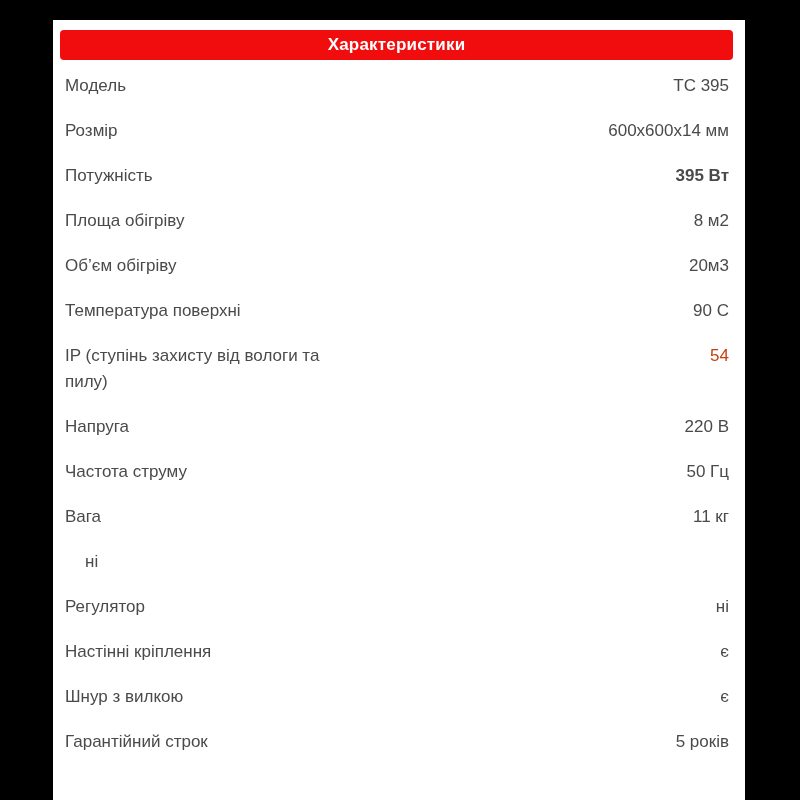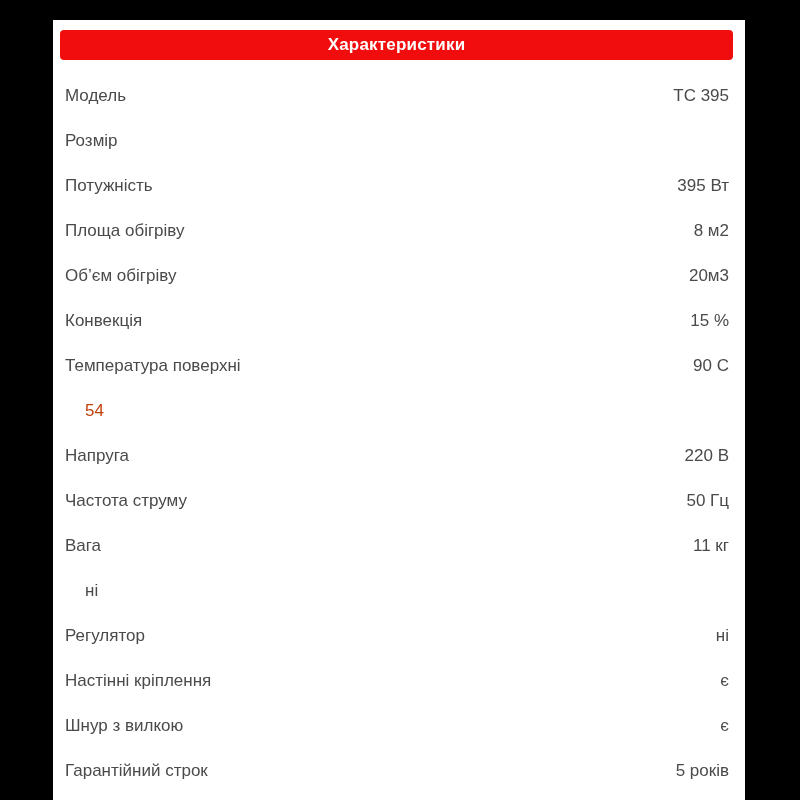--- a/index.html
+++ b/index.html
@@ -34,21 +34,21 @@
     align-items: center;
     justify-content: center;
   }
   .spec-header span {
     color: #ffffff;
     font-size: 17px;
     font-weight: bold;
     letter-spacing: 0.2px;
   }
   .spec-rows {
-    padding-top: 13px;
+    padding-top: 3px;
   }
   .spec-row {
     display: flex;
     justify-content: space-between;
     align-items: flex-start;
     padding: 9.5px 16px 9.5px 12px;
   }
   .spec-label {
     max-width: 300px;
     font-size: 17px;
@@ -74,48 +74,46 @@
       <span style="color: rgb(255, 255, 255);">Характеристики</span>
     </div>
     <div class="spec-rows" id="spec-rows">
   <div class="spec-row">
     <div class="spec-label" style="color: rgb(74, 74, 74);">Модель</div>
     <div class="spec-value" style="color: rgb(74, 74, 74);">ТС 395</div>
   </div>
 
   <div class="spec-row">
     <div class="spec-label" style="color: rgb(74, 74, 74);">Розмір</div>
+    <div class="spec-value" style="color: rgb(74, 74, 74);">600х600х14 мм</div>
   </div>
 
   <div class="spec-row">
     <div class="spec-label" style="color: rgb(74, 74, 74);">Потужність</div>
-    <div class="spec-value" style="color: rgb(74, 74, 74);">395 Вт</div>
+    <div class="spec-value" style="color: rgb(74, 74, 74); font-weight: bold;">395 Вт</div>
   </div>
 
   <div class="spec-row">
     <div class="spec-label" style="color: rgb(74, 74, 74);">Площа обігріву</div>
     <div class="spec-value" style="color: rgb(74, 74, 74);">8 м2</div>
   </div>
 
   <div class="spec-row">
     <div class="spec-label" style="color: rgb(74, 74, 74);">Об’єм обігріву</div>
     <div class="spec-value" style="color: rgb(74, 74, 74);">20м3</div>
   </div>
 
-  <div class="spec-row">
-    <div class="spec-label" style="color: rgb(74, 74, 74);">Конвекція</div>
-    <div class="spec-value" style="color: rgb(74, 74, 74);">15 %</div>
-  </div>
 
   <div class="spec-row">
     <div class="spec-label" style="color: rgb(74, 74, 74);">Температура поверхні</div>
     <div class="spec-value" style="color: rgb(74, 74, 74);">90 С</div>
   </div>
 
   <div class="spec-row">
+    <div class="spec-label" style="color: rgb(74, 74, 74);">IP (ступінь захисту від вологи та пилу)</div>
     <div class="spec-value" style="color: #c2410c;">54</div>
   </div>
 
   <div class="spec-row">
     <div class="spec-label" style="color: rgb(74, 74, 74);">Напруга</div>
     <div class="spec-value" style="color: rgb(74, 74, 74);">220 В</div>
   </div>
 
   <div class="spec-row">
     <div class="spec-label" style="color: rgb(74, 74, 74);">Частота струму</div>

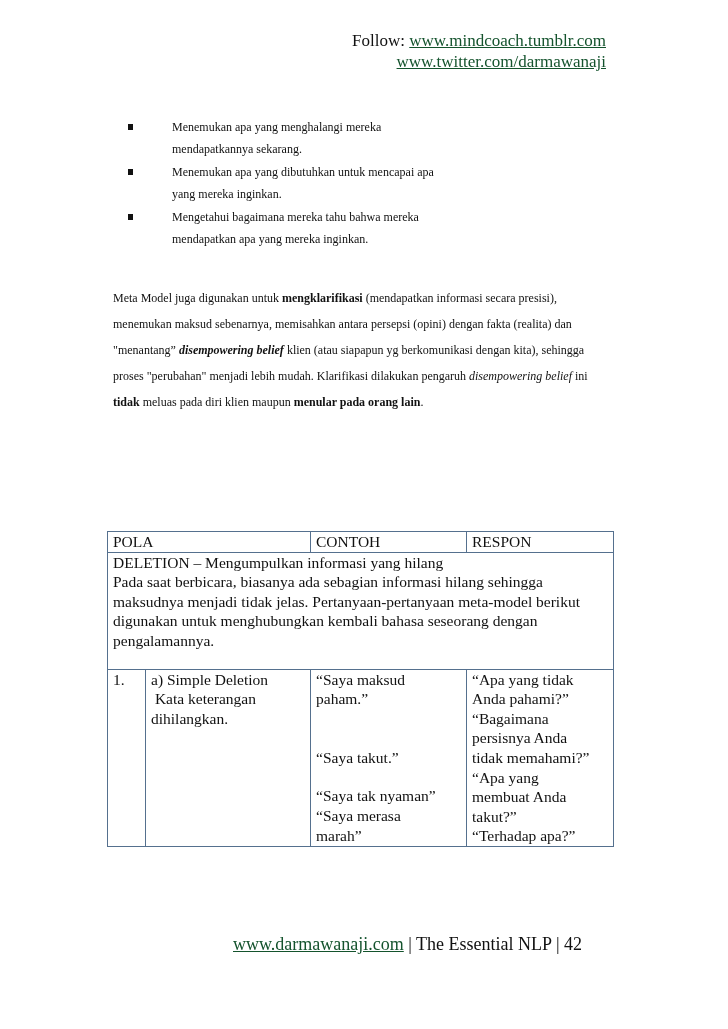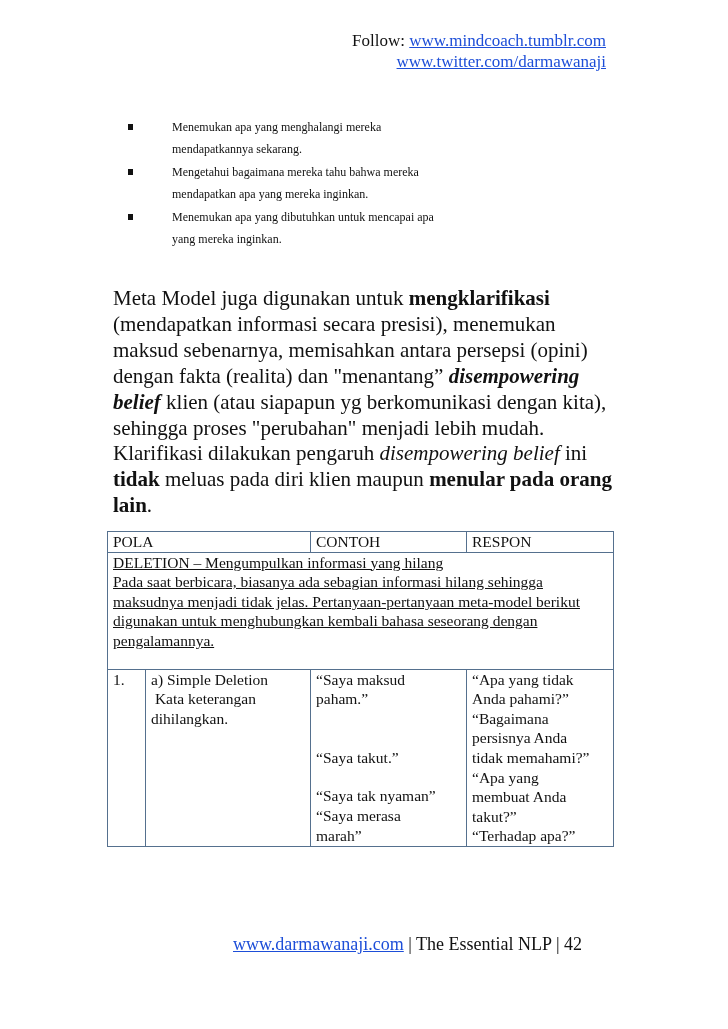--- a/index.html
+++ b/index.html
@@ -5,33 +5,33 @@
   html, body { margin: 0; padding: 0; background: #ffffff; }
   body {
     width: 728px; height: 1029px; position: relative; overflow: hidden;
     font-family: "Liberation Serif", "DejaVu Serif", serif;
     color: #111111;
   }
   .header {
     position: absolute; right: 122px; top: 30px; text-align: right;
     font-size: 17px; line-height: 21px;
   }
-  .link { color: #1d4ed8; text-decoration: underline; }
+  .link { color: #14532d; text-decoration: underline; }
   .bullets {
     position: absolute; left: 116px; top: 116px; width: 480px;
     margin: 0; padding: 0; list-style: none;
     font-size: 12px; line-height: 22.4px;
   }
   .bullets li { position: relative; padding-left: 56px; }
   .bullets li .bullet-icon {
     position: absolute; left: 12px; top: 8px; width: 5px; height: 6px; background: #111;
   }
   .para {
     position: absolute; left: 113px; top: 286px; width: 500px;
-    font-size: 21px; line-height: 25.9px; margin: 0;
+    font-size: 12px; line-height: 25.9px; margin: 0;
   }
   table.tbl {
     position: absolute; left: 107px; top: 531px; width: 507px;
     border-collapse: collapse; font-size: 15.5px; line-height: 19.6px; border-radius: 32px;
   }
   table.tbl td {
     border: 1.5px solid #55708e; vertical-align: top; padding: 0 4px 0 5px;
   }
   .c1 { width: 28px; }
   .c2 { width: 155px; }
@@ -56,41 +56,41 @@
 </div>
 
 <ul class="bullets">
   <li>
     <span class="bullet-icon"></span>
     <span>Menemukan apa yang menghalangi mereka</span><br>
     <span>mendapatkannya sekarang.</span>
   </li>
   <li>
     <span class="bullet-icon"></span>
-    <span>Mengetahui bagaimana mereka tahu bahwa mereka</span><br>
-    <span>mendapatkan apa yang mereka inginkan.</span>
+    <span>Menemukan apa yang dibutuhkan untuk mencapai apa</span><br>
+    <span>yang mereka inginkan.</span>
   </li>
   <li>
     <span class="bullet-icon"></span>
-    <span>Menemukan apa yang dibutuhkan untuk mencapai apa</span><br>
-    <span>yang mereka inginkan.</span>
+    <span>Mengetahui bagaimana mereka tahu bahwa mereka</span><br>
+    <span>mendapatkan apa yang mereka inginkan.</span>
   </li>
 </ul>
 
 <p class="para"><span>Meta Model juga digunakan untuk </span><b>mengklarifikasi</b><span> (mendapatkan informasi secara presisi), menemukan maksud sebenarnya, memisahkan antara persepsi (opini) dengan fakta (realita) dan "menantang” </span><b><i>disempowering belief</i></b><span> klien  (atau siapapun yg berkomunikasi dengan kita), sehingga proses "perubahan" menjadi lebih mudah. Klarifikasi dilakukan pengaruh </span><i>disempowering belief</i><span> ini </span><b>tidak</b><span> meluas pada diri klien maupun </span><b>menular pada orang lain</b><span>.</span></p>
 
 <table class="tbl">
   <tbody>
       <tr>
     <td colspan="2">POLA</td>
     <td>CONTOH</td>
     <td>RESPON</td>
   </tr>
   <tr>
-    <td colspan="4" style="padding-bottom:18px;text-decoration:underline;">
+    <td colspan="4" style="padding-bottom:18px;">
       <div>DELETION – Mengumpulkan informasi yang hilang</div>
       <div>Pada saat berbicara, biasanya ada sebagian informasi hilang sehingga maksudnya menjadi tidak jelas. Pertanyaan-pertanyaan meta-model berikut digunakan untuk menghubungkan kembali bahasa seseorang dengan pengalamannya.</div>
     </td>
   </tr>
   <tr>
     <td class="c1">1.</td>
     <td class="c2">
       <div>a) Simple Deletion</div>
       <div style="white-space:pre-wrap;"> Kata keterangan dihilangkan.</div>
     </td>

What to do: Skip every picture, and give the rest of the material above again exactly.

Written answer:
--- a/index.html
+++ b/index.html
@@ -34,21 +34,21 @@
     align-items: center;
     justify-content: center;
   }
   .spec-header span {
     color: #ffffff;
     font-size: 17px;
     font-weight: bold;
     letter-spacing: 0.2px;
   }
   .spec-rows {
-    padding-top: 13px;
+    padding-top: 3px;
   }
   .spec-row {
     display: flex;
     justify-content: space-between;
     align-items: flex-start;
     padding: 9.5px 16px 9.5px 12px;
   }
   .spec-label {
     max-width: 300px;
     font-size: 17px;
@@ -74,48 +74,46 @@
       <span style="color: rgb(255, 255, 255);">Характеристики</span>
     </div>
     <div class="spec-rows" id="spec-rows">
   <div class="spec-row">
     <div class="spec-label" style="color: rgb(74, 74, 74);">Модель</div>
     <div class="spec-value" style="color: rgb(74, 74, 74);">ТС 395</div>
   </div>
 
   <div class="spec-row">
     <div class="spec-label" style="color: rgb(74, 74, 74);">Розмір</div>
+    <div class="spec-value" style="color: rgb(74, 74, 74);">600х600х14 мм</div>
   </div>
 
   <div class="spec-row">
     <div class="spec-label" style="color: rgb(74, 74, 74);">Потужність</div>
-    <div class="spec-value" style="color: rgb(74, 74, 74);">395 Вт</div>
+    <div class="spec-value" style="color: rgb(74, 74, 74); font-weight: bold;">395 Вт</div>
   </div>
 
   <div class="spec-row">
     <div class="spec-label" style="color: rgb(74, 74, 74);">Площа обігріву</div>
     <div class="spec-value" style="color: rgb(74, 74, 74);">8 м2</div>
   </div>
 
   <div class="spec-row">
     <div class="spec-label" style="color: rgb(74, 74, 74);">Об’єм обігріву</div>
     <div class="spec-value" style="color: rgb(74, 74, 74);">20м3</div>
   </div>
 
-  <div class="spec-row">
-    <div class="spec-label" style="color: rgb(74, 74, 74);">Конвекція</div>
-    <div class="spec-value" style="color: rgb(74, 74, 74);">15 %</div>
-  </div>
 
   <div class="spec-row">
     <div class="spec-label" style="color: rgb(74, 74, 74);">Температура поверхні</div>
     <div class="spec-value" style="color: rgb(74, 74, 74);">90 С</div>
   </div>
 
   <div class="spec-row">
+    <div class="spec-label" style="color: rgb(74, 74, 74);">IP (ступінь захисту від вологи та пилу)</div>
     <div class="spec-value" style="color: #c2410c;">54</div>
   </div>
 
   <div class="spec-row">
     <div class="spec-label" style="color: rgb(74, 74, 74);">Напруга</div>
     <div class="spec-value" style="color: rgb(74, 74, 74);">220 В</div>
   </div>
 
   <div class="spec-row">
     <div class="spec-label" style="color: rgb(74, 74, 74);">Частота струму</div>

--- a/index.html
+++ b/index.html
@@ -5,33 +5,33 @@
   html, body { margin: 0; padding: 0; background: #ffffff; }
   body {
     width: 728px; height: 1029px; position: relative; overflow: hidden;
     font-family: "Liberation Serif", "DejaVu Serif", serif;
     color: #111111;
   }
   .header {
     position: absolute; right: 122px; top: 30px; text-align: right;
     font-size: 17px; line-height: 21px;
   }
-  .link { color: #1d4ed8; text-decoration: underline; }
+  .link { color: #14532d; text-decoration: underline; }
   .bullets {
     position: absolute; left: 116px; top: 116px; width: 480px;
     margin: 0; padding: 0; list-style: none;
     font-size: 12px; line-height: 22.4px;
   }
   .bullets li { position: relative; padding-left: 56px; }
   .bullets li .bullet-icon {
     position: absolute; left: 12px; top: 8px; width: 5px; height: 6px; background: #111;
   }
   .para {
     position: absolute; left: 113px; top: 286px; width: 500px;
-    font-size: 21px; line-height: 25.9px; margin: 0;
+    font-size: 12px; line-height: 25.9px; margin: 0;
   }
   table.tbl {
     position: absolute; left: 107px; top: 531px; width: 507px;
     border-collapse: collapse; font-size: 15.5px; line-height: 19.6px; border-radius: 32px;
   }
   table.tbl td {
     border: 1.5px solid #55708e; vertical-align: top; padding: 0 4px 0 5px;
   }
   .c1 { width: 28px; }
   .c2 { width: 155px; }
@@ -56,41 +56,41 @@
 </div>
 
 <ul class="bullets">
   <li>
     <span class="bullet-icon"></span>
     <span>Menemukan apa yang menghalangi mereka</span><br>
     <span>mendapatkannya sekarang.</span>
   </li>
   <li>
     <span class="bullet-icon"></span>
-    <span>Mengetahui bagaimana mereka tahu bahwa mereka</span><br>
-    <span>mendapatkan apa yang mereka inginkan.</span>
+    <span>Menemukan apa yang dibutuhkan untuk mencapai apa</span><br>
+    <span>yang mereka inginkan.</span>
   </li>
   <li>
     <span class="bullet-icon"></span>
-    <span>Menemukan apa yang dibutuhkan untuk mencapai apa</span><br>
-    <span>yang mereka inginkan.</span>
+    <span>Mengetahui bagaimana mereka tahu bahwa mereka</span><br>
+    <span>mendapatkan apa yang mereka inginkan.</span>
   </li>
 </ul>
 
 <p class="para"><span>Meta Model juga digunakan untuk </span><b>mengklarifikasi</b><span> (mendapatkan informasi secara presisi), menemukan maksud sebenarnya, memisahkan antara persepsi (opini) dengan fakta (realita) dan "menantang” </span><b><i>disempowering belief</i></b><span> klien  (atau siapapun yg berkomunikasi dengan kita), sehingga proses "perubahan" menjadi lebih mudah. Klarifikasi dilakukan pengaruh </span><i>disempowering belief</i><span> ini </span><b>tidak</b><span> meluas pada diri klien maupun </span><b>menular pada orang lain</b><span>.</span></p>
 
 <table class="tbl">
   <tbody>
       <tr>
     <td colspan="2">POLA</td>
     <td>CONTOH</td>
     <td>RESPON</td>
   </tr>
   <tr>
-    <td colspan="4" style="padding-bottom:18px;text-decoration:underline;">
+    <td colspan="4" style="padding-bottom:18px;">
       <div>DELETION – Mengumpulkan informasi yang hilang</div>
       <div>Pada saat berbicara, biasanya ada sebagian informasi hilang sehingga maksudnya menjadi tidak jelas. Pertanyaan-pertanyaan meta-model berikut digunakan untuk menghubungkan kembali bahasa seseorang dengan pengalamannya.</div>
     </td>
   </tr>
   <tr>
     <td class="c1">1.</td>
     <td class="c2">
       <div>a) Simple Deletion</div>
       <div style="white-space:pre-wrap;"> Kata keterangan dihilangkan.</div>
     </td>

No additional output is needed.